I am trying to loop through lots and lots of folders and use the names of the folders to run a Python script which has parameters.
E.g.
-- setup_refs -n John -f England/London/Hackney/John -c con/con.cnf
Normally to run `setup_refs` once from command line it's: `python setup_refs.py -n John -f England/London/Hackney/ref -c con/con.cnf`
The program folder (/home/program/) contains:
setup.refs.py (script)
ref (folder)
con (folder) - con.cnf (file)
cd /home/program/ ;
for fldr in /home/program/ref/* ; do
echo "Setting up ---> $fldr" ;
basenm=${fldr##*/} ; new_fldr=${basenm%%_*} ;
python /home/program/setup_refs.py -f "$new_$fldr" -n /home/program/ref/"$new_$fldr" -c /home/program/config/config.cnf ;
echo "$fldr setup complete" ;
done
echo "Automated setup complete." ;
Observations:
You use the -n and -f switches inconsistently in the code compared to your example.

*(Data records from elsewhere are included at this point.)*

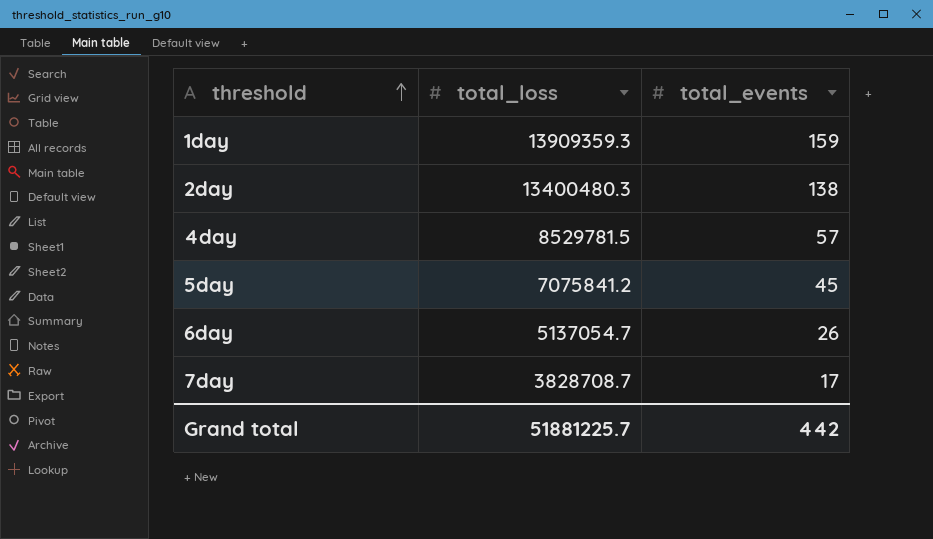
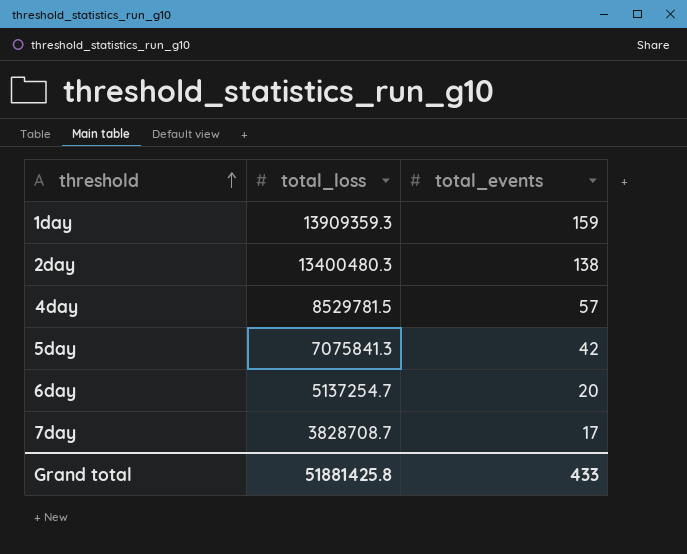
5day | total_loss: 7075841.2 -> 7075841.3
5day | total_events: 45 -> 42
6day | total_loss: 5137054.7 -> 5137254.7
6day | total_events: 26 -> 20
Grand total | total_loss: 51881225.7 -> 51881425.8
Grand total | total_events: 442 -> 433

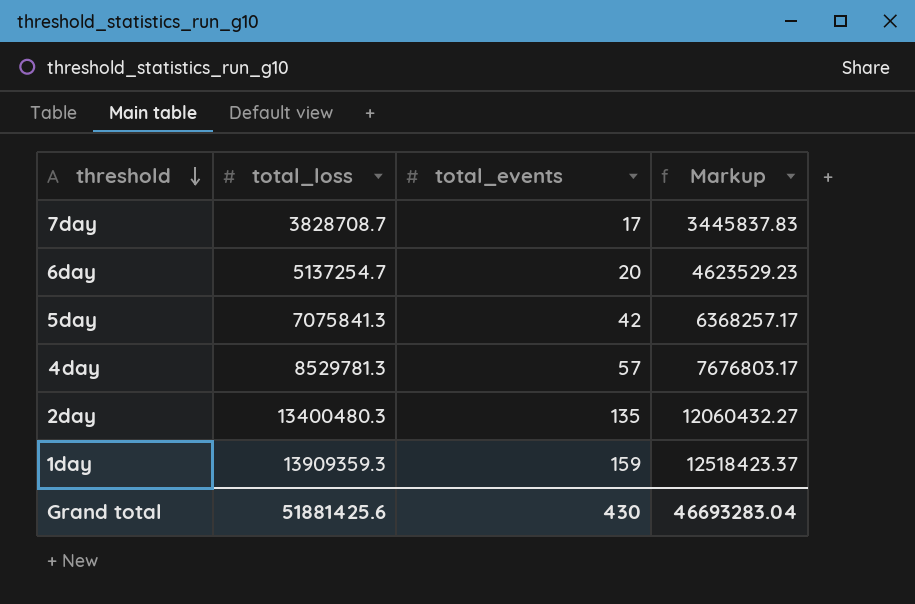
row order: threshold ascending -> threshold descending
column Markup | formula: none -> [total_loss] * 0.9
4day | total_loss: 8529781.5 -> 8529781.3
2day | total_events: 138 -> 135
Grand total | total_loss: 51881425.8 -> 51881425.6
Grand total | total_events: 433 -> 430

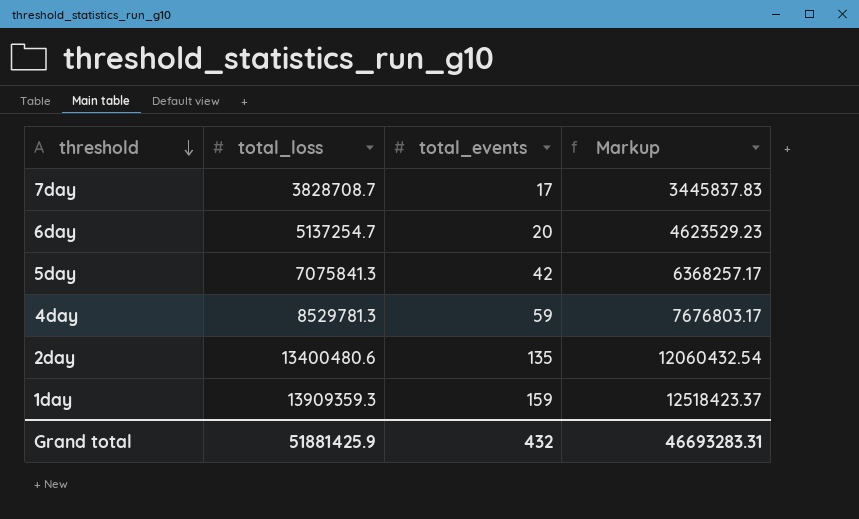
4day | total_events: 57 -> 59
2day | total_loss: 13400480.3 -> 13400480.6
2day | Markup: 12060432.27 -> 12060432.54
Grand total | total_loss: 51881425.6 -> 51881425.9
Grand total | total_events: 430 -> 432
Grand total | Markup: 46693283.04 -> 46693283.31

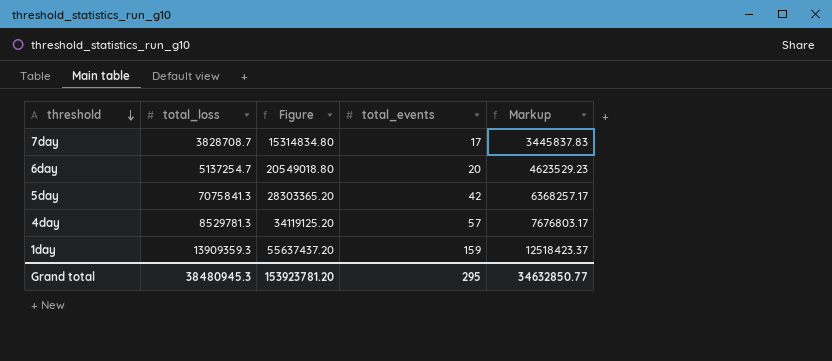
column Figure | formula: none -> [total_loss] * 4
row 2day: 13400480.6 | 135 | 12060432.54 -> none
4day | total_events: 59 -> 57
Grand total | total_loss: 51881425.9 -> 38480945.3
Grand total | total_events: 432 -> 295
Grand total | Markup: 46693283.31 -> 34632850.77

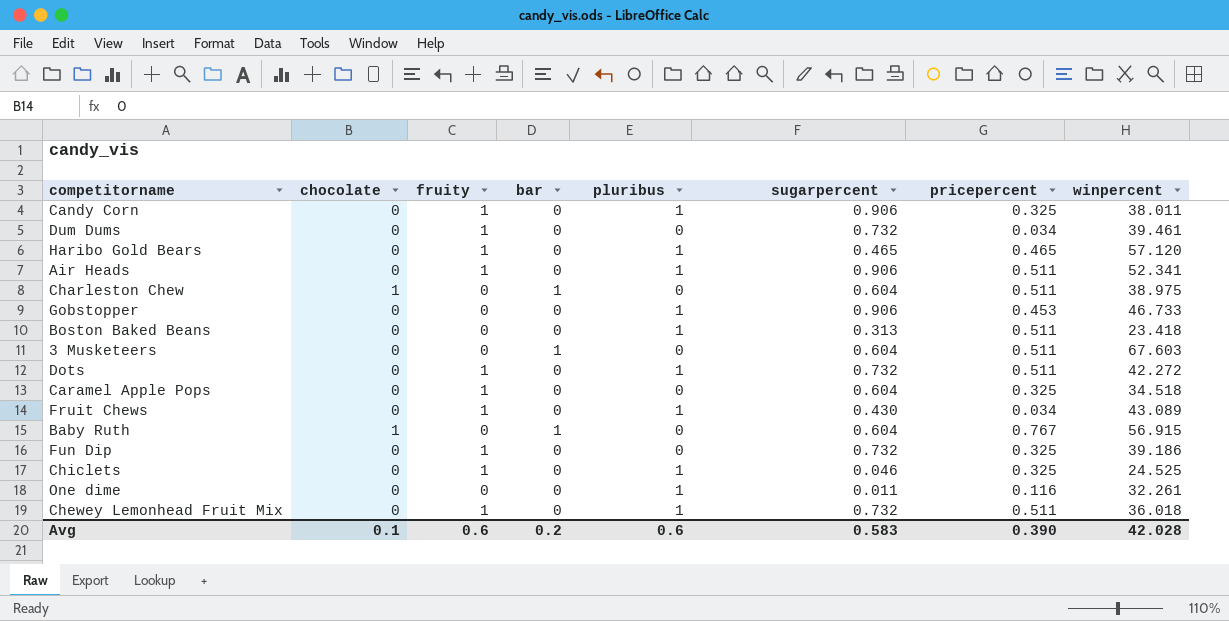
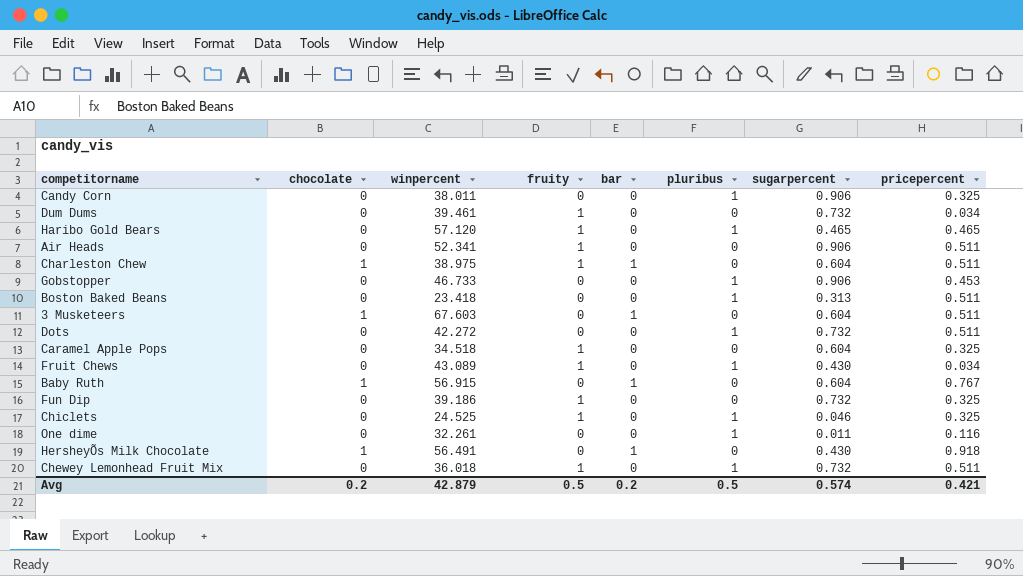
column winpercent | position: 8 -> 3
Candy Corn | fruity: 1 -> 0
Air Heads | pluribus: 1 -> 0
Charleston Chew | fruity: 0 -> 1
3 Musketeers | chocolate: 0 -> 1
Dots | fruity: 1 -> 0
row HersheyÕs Milk Chocolate: none -> 1 | 56.491 | 0 | 1 | 0 | 0.430 | 0.918
Avg | chocolate: 0.1 -> 0.2
Avg | winpercent: 42.028 -> 42.879
Avg | fruity: 0.6 -> 0.5
Avg | pluribus: 0.6 -> 0.5
Avg | sugarpercent: 0.583 -> 0.574
Avg | pricepercent: 0.390 -> 0.421

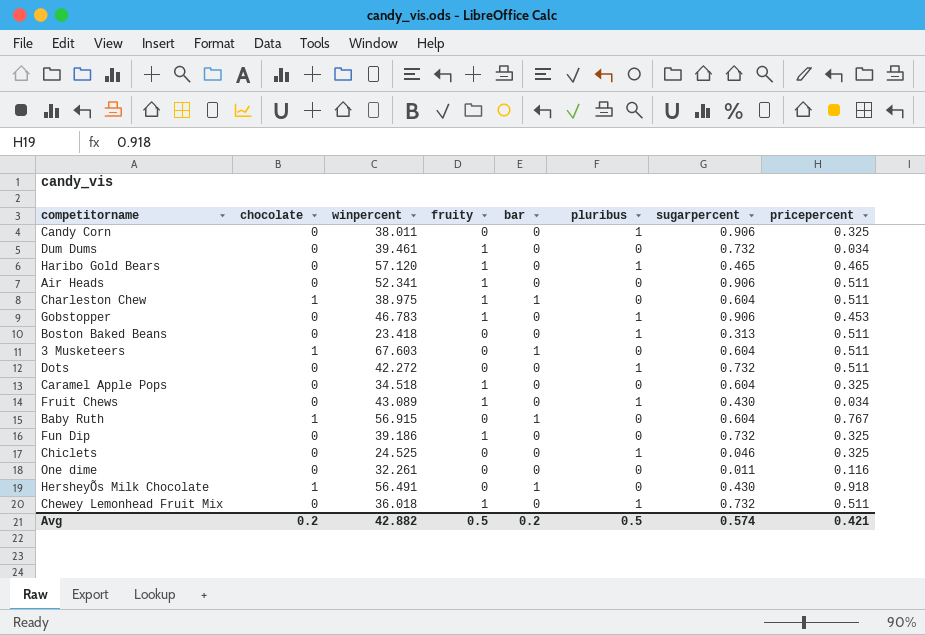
Gobstopper | winpercent: 46.733 -> 46.783
Gobstopper | fruity: 0 -> 1
Chiclets | fruity: 1 -> 0
One dime | pluribus: 1 -> 0
Avg | winpercent: 42.879 -> 42.882

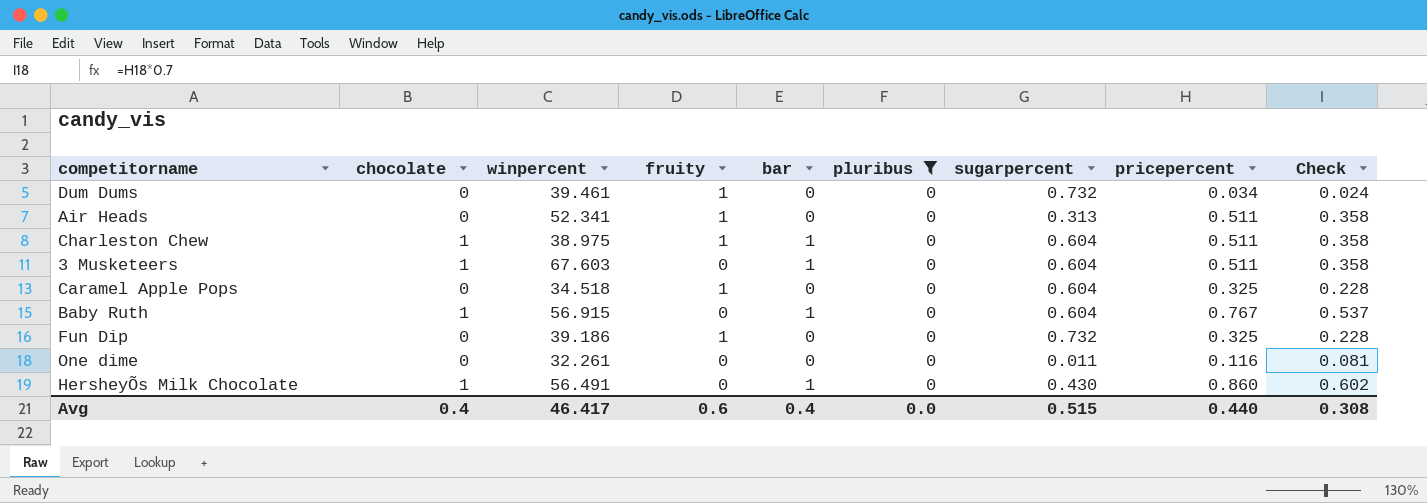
filter: none -> pluribus = 0
column Check | formula: none -> [pricepercent] * 0.7
Air Heads | sugarpercent: 0.906 -> 0.313
HersheyÕs Milk Chocolate | pricepercent: 0.918 -> 0.860
Avg | chocolate: 0.2 -> 0.4
Avg | winpercent: 42.882 -> 46.417
Avg | fruity: 0.5 -> 0.6
Avg | bar: 0.2 -> 0.4
Avg | pluribus: 0.5 -> 0.0
Avg | sugarpercent: 0.574 -> 0.515
Avg | pricepercent: 0.421 -> 0.440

In your code you use /home/program/config/config.cnf rather than your required con/con.cnf
You don't need the trailing semicolons at the end of each line in bash or other bourne-derived shellscripts.
If you use:
cd /home/program/ref
for fldr in *
you don't need the extra step of removing the directory part of the filename. You will, however be in a different directory than the one you start out in (this may be a problem, but you are using full pathnames anyway).
Stupid question: In the above code if there is a folder (file?) named john_smith your code will set the $new_fldr variable to john. What happens to a folder named john?
Another stupid question: Have you tried running that code?